If, because of force majeure, BODYSKIN cannot possibly execute its obligations or the execution thereof is made more difficult to an unreasonable extent, it will be entitled to suspend the execution thereof fully/partially and for the time being for the duration of this force majeure or definitely without being obliged to cancel the order beforehand or to pay any compensation. Conventionally, cases of force majeure shall be: war, blockade, insurrection, industrial action or lock-out, seizure, shortage of means of transport, general shortage of raw materials or products, limitations in respect of energy consumption, either at BODYSKIN, or at one of its suppliers. In the event of hardship, BODYSKIN aims to renegotiate the terms of the agreement. If no agreement can be reached between the parties, BODYSKIN reserves the right to suspend the execution of the agreement entirely or partially for the duration of the hardship.

Compensation

In accordance with the provisions of the Financial Collateral Act of 15 December 2004,. BODYSKIN and the customer shall automatically and by operation of law compensate and set off all actually existing and future debts with each other. This means that in the permanent relationship between BODYSKIN and the customer, after the aforementioned automatic set-off, as a balance only the largest debt remains always. This set-off shall at any rate be enforceable against the receiver and the other joint creditors, who, therefore, will not be able to oppose the set-off implemented by the parties.

Intellectual property rights

BODYSKIN guarantees that it has the necessary licences for offering its range of products. However, BODYSKIN shall retain all copyrights or the rights granted to it of the product description, texts, designs, drawings, models, samples, photographs and products drawn up by it, so that the customer shall not copy or use e.g. the products for other purposes than for which they are intended without prior written permission from BODYSKIN.

Personal data

The customer shall permit BODYSKIN to enter the personal data provided by the customer in an automated database. BODYSKIN shall act in this respect pursuant to the Belgian Act on the processing of personal data of 8 December 1992.

These data will be used with a view to conducting information and promotion campaigns in connection with the activities and/or products offered by BODYSKIN in the framework of the contractual relationship between BODYSKIN and the customer.

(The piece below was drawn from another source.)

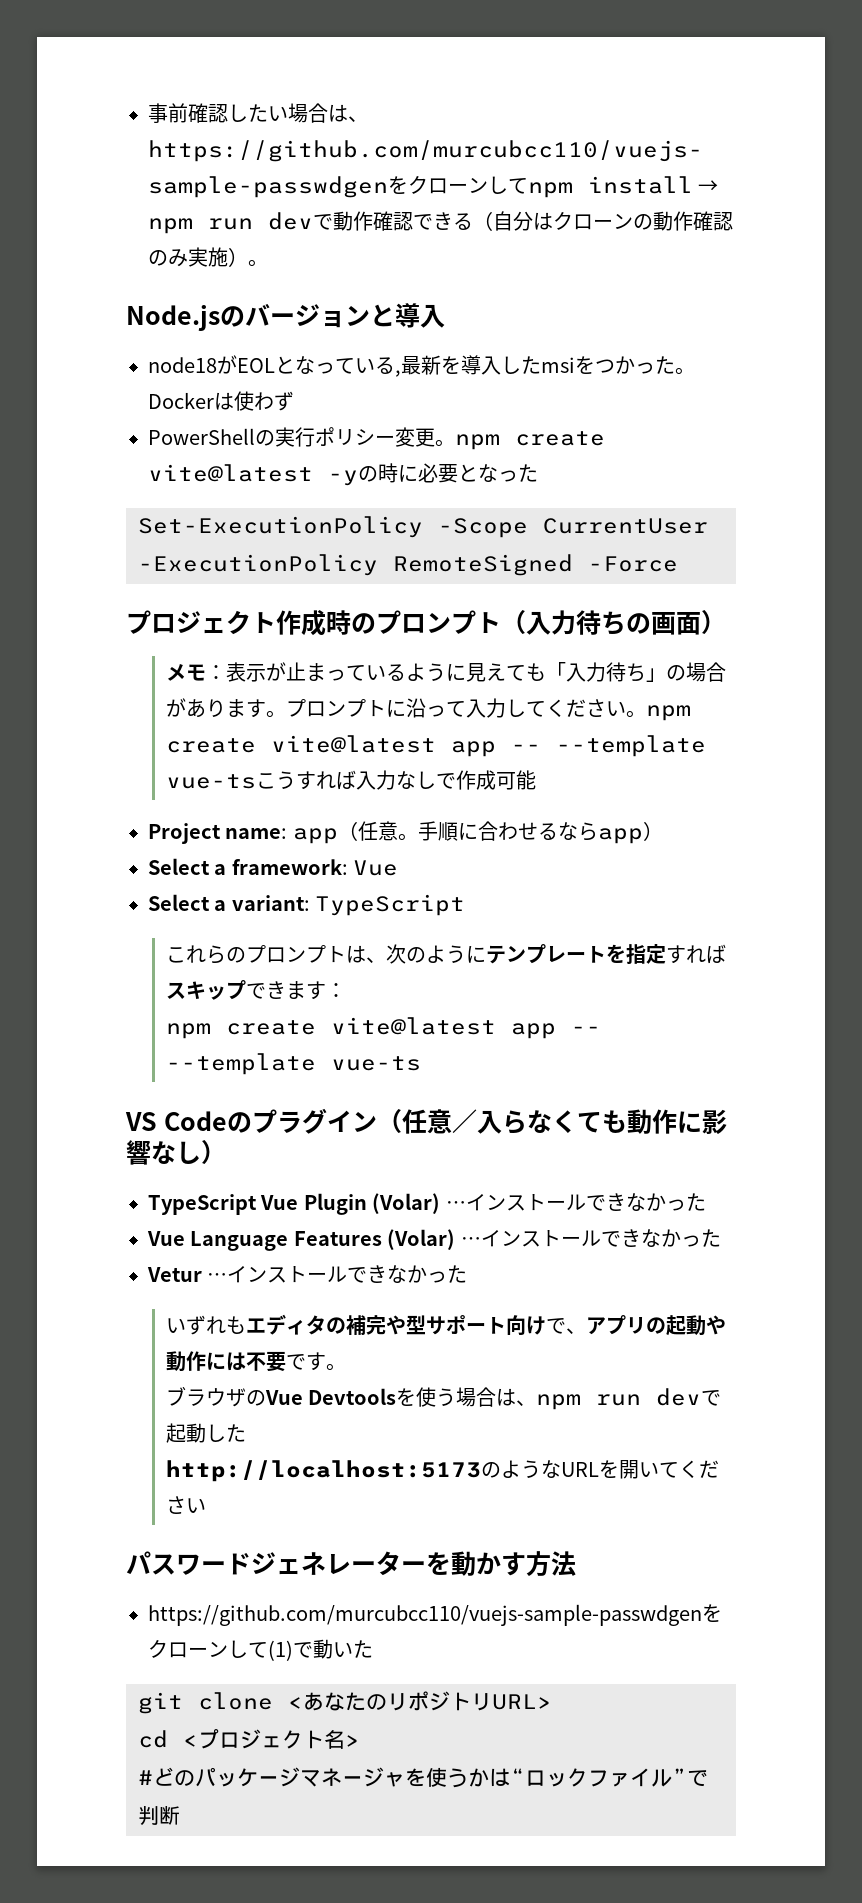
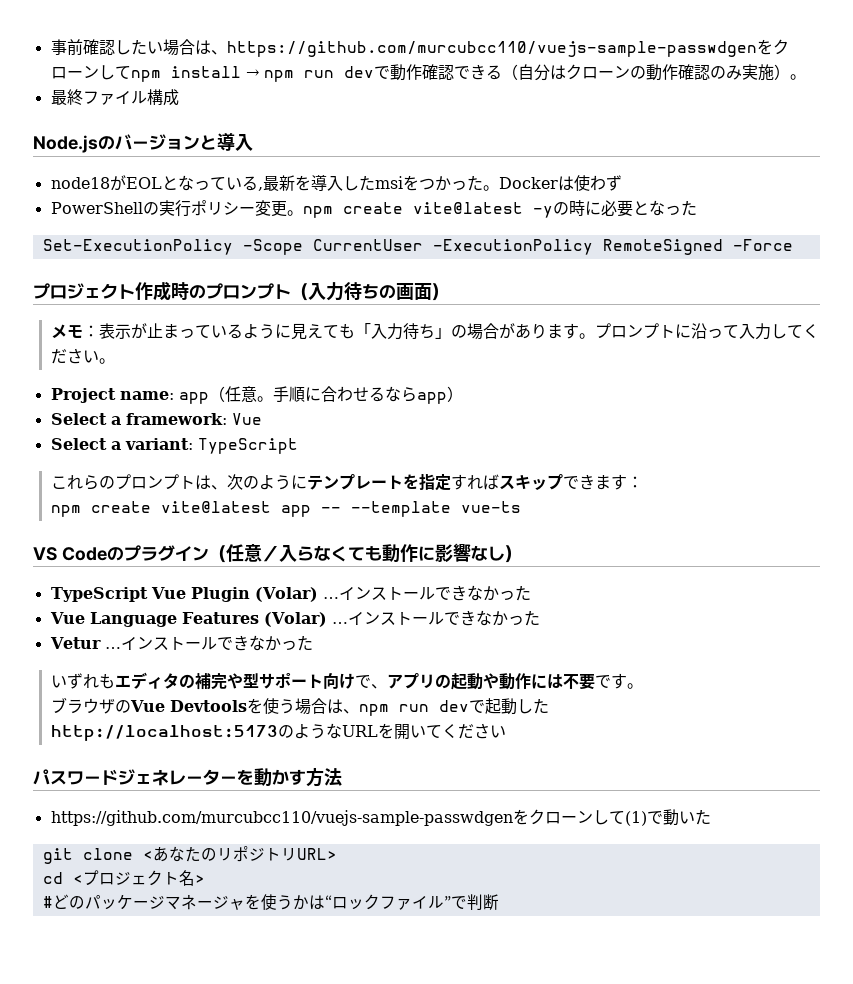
+ 最終ファイル構成
- プロンプトに沿って入力してください。npm create vite@latest app -- --template vue-tsこうすれば入力なしで作成可能
+ プロンプトに沿って入力してください。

The customer may always request his personal data and correct them. If the customer no longer wishes to receive commercial information from BODYSKIN, the customer shall inform BODYSKIN accordingly. Costs for changes to the customer’s original data, at his request, shall always be charged.

Visual material

The customer shall permit BODYSKIN to use visual material of the products supplied to the customer for: (non-exhaustive summary) general information, publicity purposes, publication on the website of BODYSKIN, publication in folders, etc

Choice of law and competent courts

Belgian law shall apply.

Disputes shall fall under the exclusive competence of the courts of the district where BODYSKIN has its registered office, unless BODYSKIN expressly states otherwise.

Language

Unless expressly agreed otherwise, the customer recognises that the language of these general terms and conditions shall also be the working language in all commercial transactions with BODYSKIN. The original language of these terms and conditions is Dutch. Translations of documents drawn up in another language shall always only serve an informational purpose for the customer.